Mewahnya Rawon Di Dapur Kiwi

Onewhero adalah desa pertanian di distrik Waikato, jaraknya sekitar 55 km dari pusat kota City of Sails, Auckland, Selandia Baru. Sebagaimana desa-desa di daerah terpencil negeri Kiwi ini, Onewhero membentang cakrawala pandang dengan petak-petak sawah, sungai Waikato mengalir di bawah Tuakau Bridge menyusuri daerah pertanian, dan bukit-bukit hijau yang dihuni sapi dan domba. Di desa ini, saya sekeluarga hidup bercocok tanam dan mengelola peternakan kecil sebagai lahan usaha mikro, sekaligus pembelajaran hidup anak-anak saya.
Di desa ini pula, saya mencoba melestarikan budaya Indonesia, dengan memperkenalkan masakan eksotis Indonesia pada keluarga besar dan teman-teman Pakeha, Maori, maupun imigran negara lainnya, dalam keseharian dan pada acara khusus. Dari jenang grendul, rempeyek, hingga empek-empek. Dari sayur asam, ikan pindang, hingga rendang padang. Dari nasi uduk, nasi goreng, hingga bubur ayam. Dari semprit sagu, nastar, hingga bika ambon. Semua saya lakoni, demi membunuh kerinduan yang kadang menyakitkan jika tak terpenuhi.
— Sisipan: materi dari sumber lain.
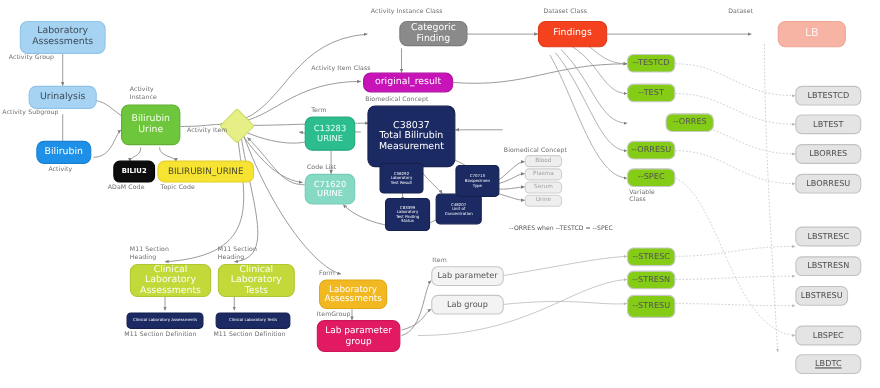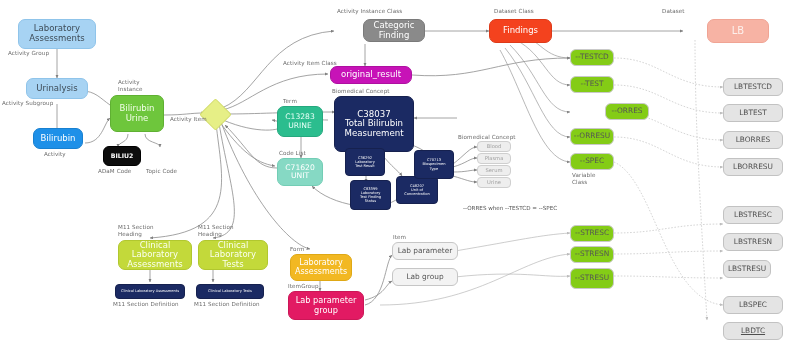--- a/index.html
+++ b/index.html
@@ -149,6 +149,7 @@
   <div class="node n-black" style="left:103px;top:146px;width:38px;height:20px;">BILIU2</div>
   <div class="cap" style="left:98px;top:168px;">ADaM Code</div>
 
+  <div class="node n-yellow" style="left:143px;top:146px;width:88px;height:20px;">BILIRUBIN_URINE</div>
   <div class="cap" style="left:146px;top:168px;">Topic Code</div>
 
   <div class="diamond" style="left:204px;top:103px;width:21px;height:21px;"></div>

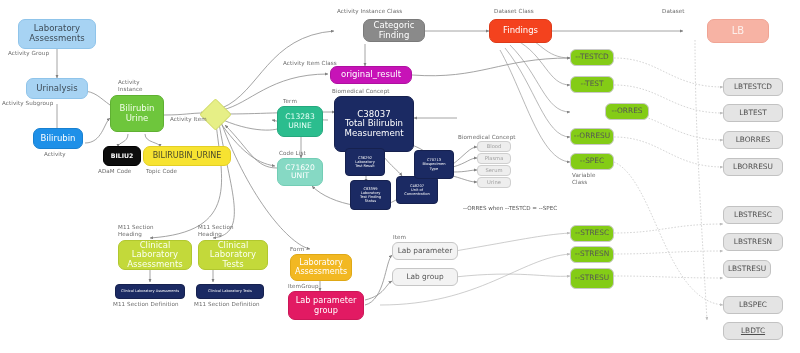--- a/index.html
+++ b/index.html
@@ -172,7 +172,7 @@
   <div class="cap" style="left:283px;top:98px;">Term</div>
 
   <div class="node n-teal2" style="left:277px;top:158px;width:46px;height:28px;">C71620
-UNIT</div>
+URINE</div>
   <div class="cap" style="left:279px;top:150px;">Code List</div>
 
   <div class="node n-navy" style="left:334px;top:96px;width:80px;height:56px;">C38037

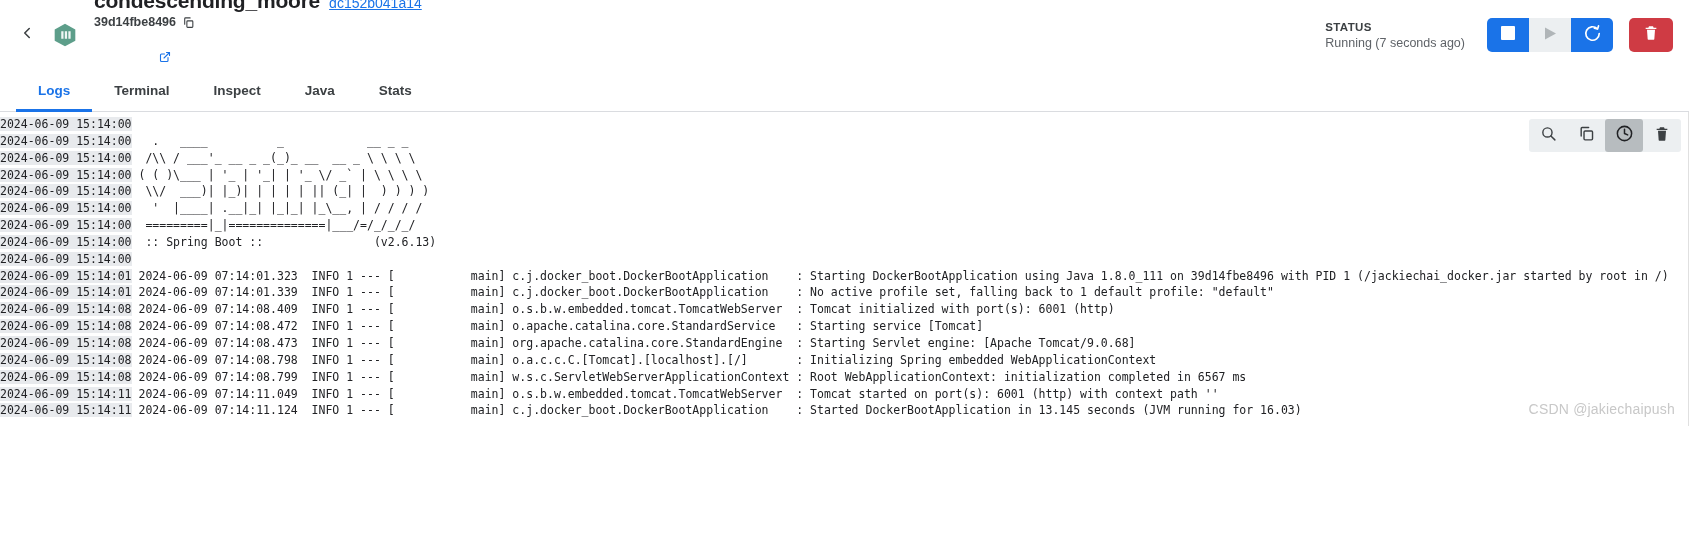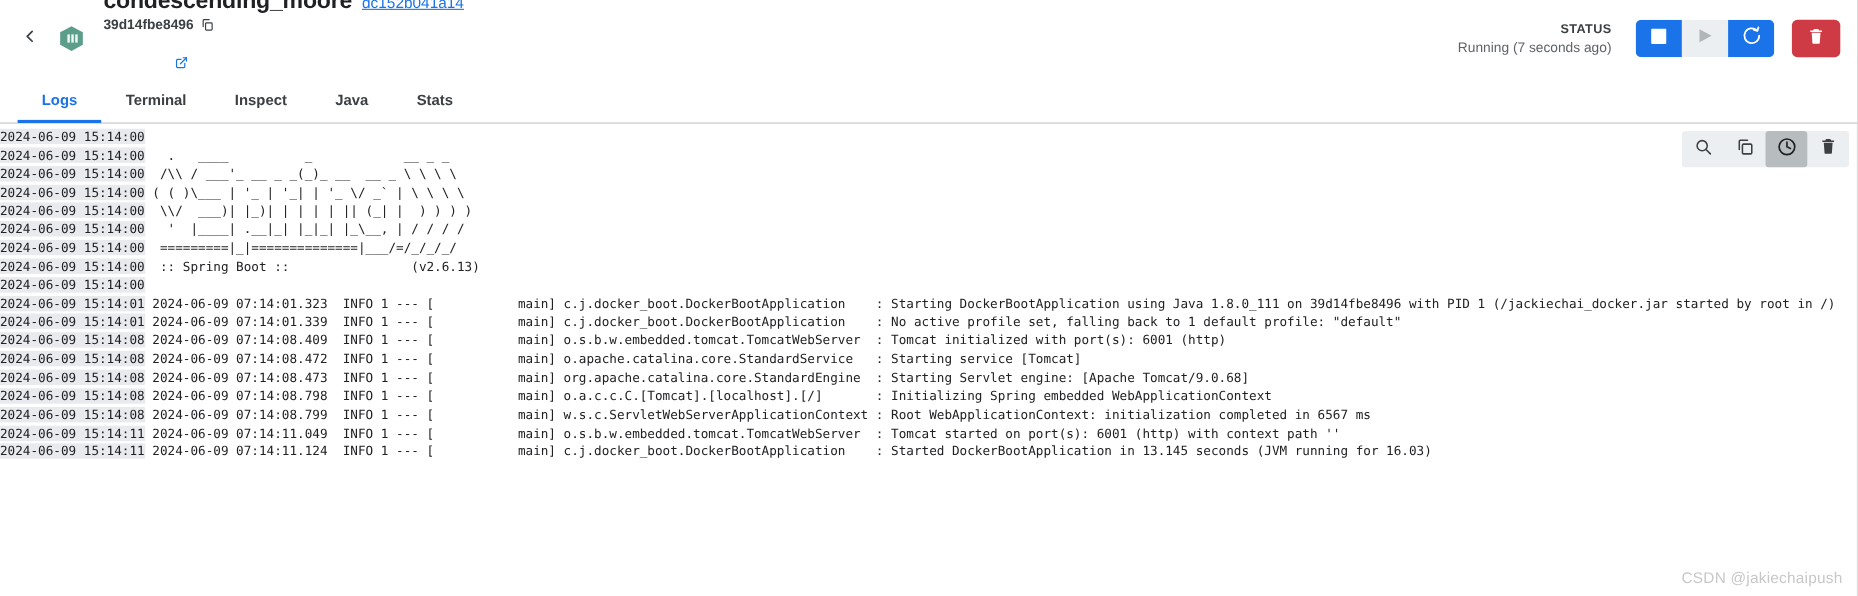--- a/index.html
+++ b/index.html
@@ -12,8 +12,8 @@
   }
   .app {
     position: relative;
-    width: 1689px; height: 542px;
-    background: #000000;
+    width: 1689px; height: 426px;
+    background: #6d28d9;
     display: flex;
     flex-direction: column;
   }

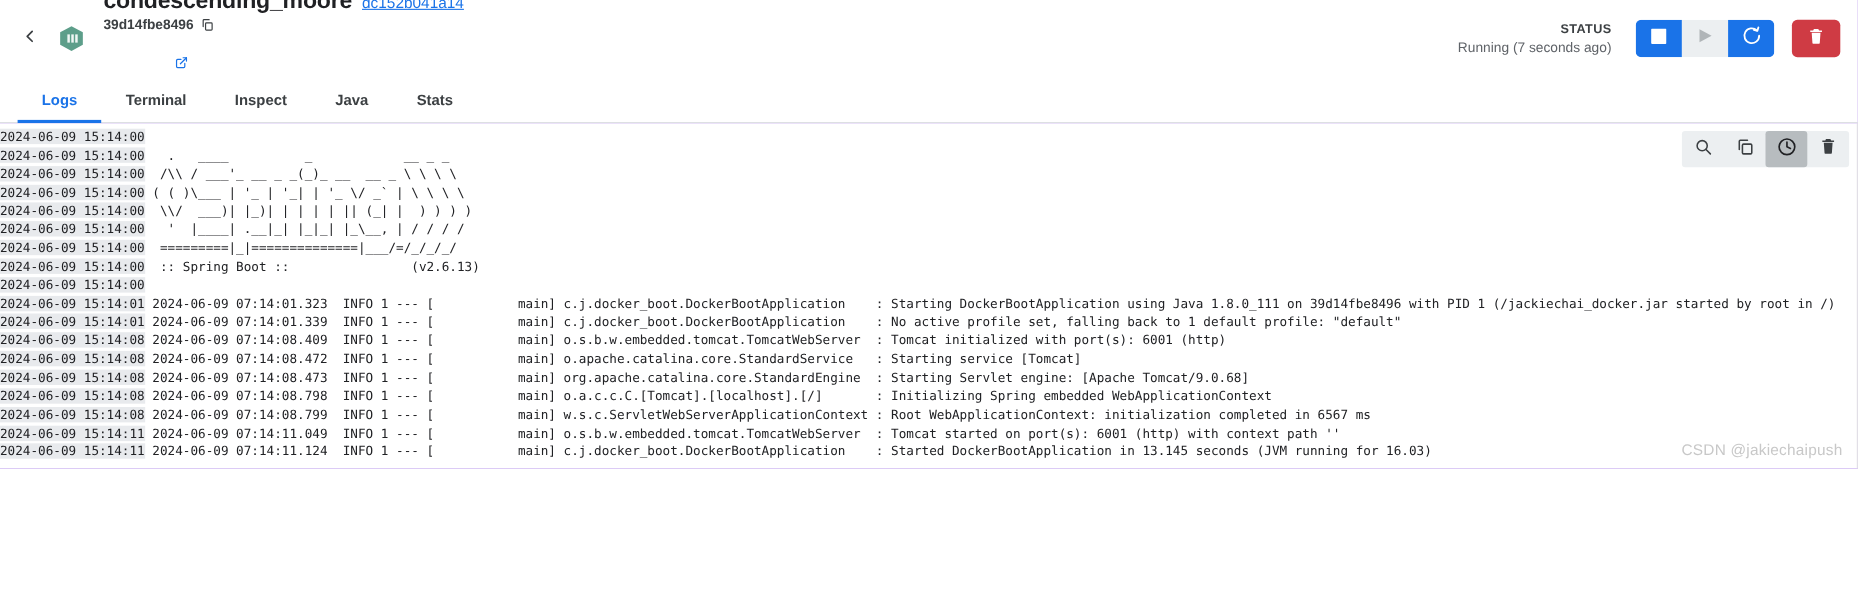--- a/index.html
+++ b/index.html
@@ -89,7 +89,6 @@
   .header-spacer { flex: 1 1 auto; }
 
   .status-block {
-    text-align: right;
     margin-right: 22px;
     display: flex; flex-direction: column; gap: 3px;
   }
Usaha ini tidak terbilang mudah, karena tak banyak bahan Indonesia di toko-toko bahan makanan Asia di daerah saya. Gula jawa, misalnya, hanya bisa didapat dalam bentuk gula kelapa bertekstur kering dan kasar—produk negara lain. Daun pandan, singkong, kunyit, lengkuas, dan daun pisang hanya bisa ditemui dalam bentuk frozen. Tapi, itu sudah cukup bikin saya gembira.
Sedangkan tempe jadi makanan sangat mahal dan langka, sehingga akhirnya saya terpaksa membuat sendiri untuk kebutuhan dapur.
Dan, suatu ketika,... saya kepingin makan rawon. Itu artinya, saya harus mencari keluak. Saya datangi seluruh toko bahan makan Asia di Pukekohe, yang jaraknya sekitar 20 km dari rumah. Tak satu pun penjaga toko tahu, meski sudah saya sodori foto keluak di ponsel. Kecewa dan putus asa, sampai di rumah saya masak “rawon” dengan kecap manis. That was a disaster. Karena rawon akhirnya jadi paduan antara semur daging dan soto daging kecap.
Ndilalah, seorang teman di Auckland memberi kabar. Di daerah suburban Northcote, sebelah utara Waitemata Harbour, Auckland, ada Tofu Shop yang menjual banyak bahan makanan Indonesia. ASLI! Saat itu, mereka sedang stok keluak. Seketika saya menelepon empunya toko. Airmata saya merebak, ketika sang pemilik toko menawari dua kantung buah keluak terakhir—the very thing I really needed.
Sempat kaget mendengar harga sebungkus berisi 8 keluak kurang-lebih 5 dolar, atau sekitar Rp40.000 saat itu. Padahal di tanah air, harganya tak lebih dari Rp10.000 per kilo di pasar tradisional.
Namun, buat saya harga itu masuk akal, mengingat keluak tidak tersedia setiap hari di sini. Selanjutnya, bisa dibayangkan. Selama dua bulan, saya bikin rawon sampai tiga kali. Impaslah kerinduan saya!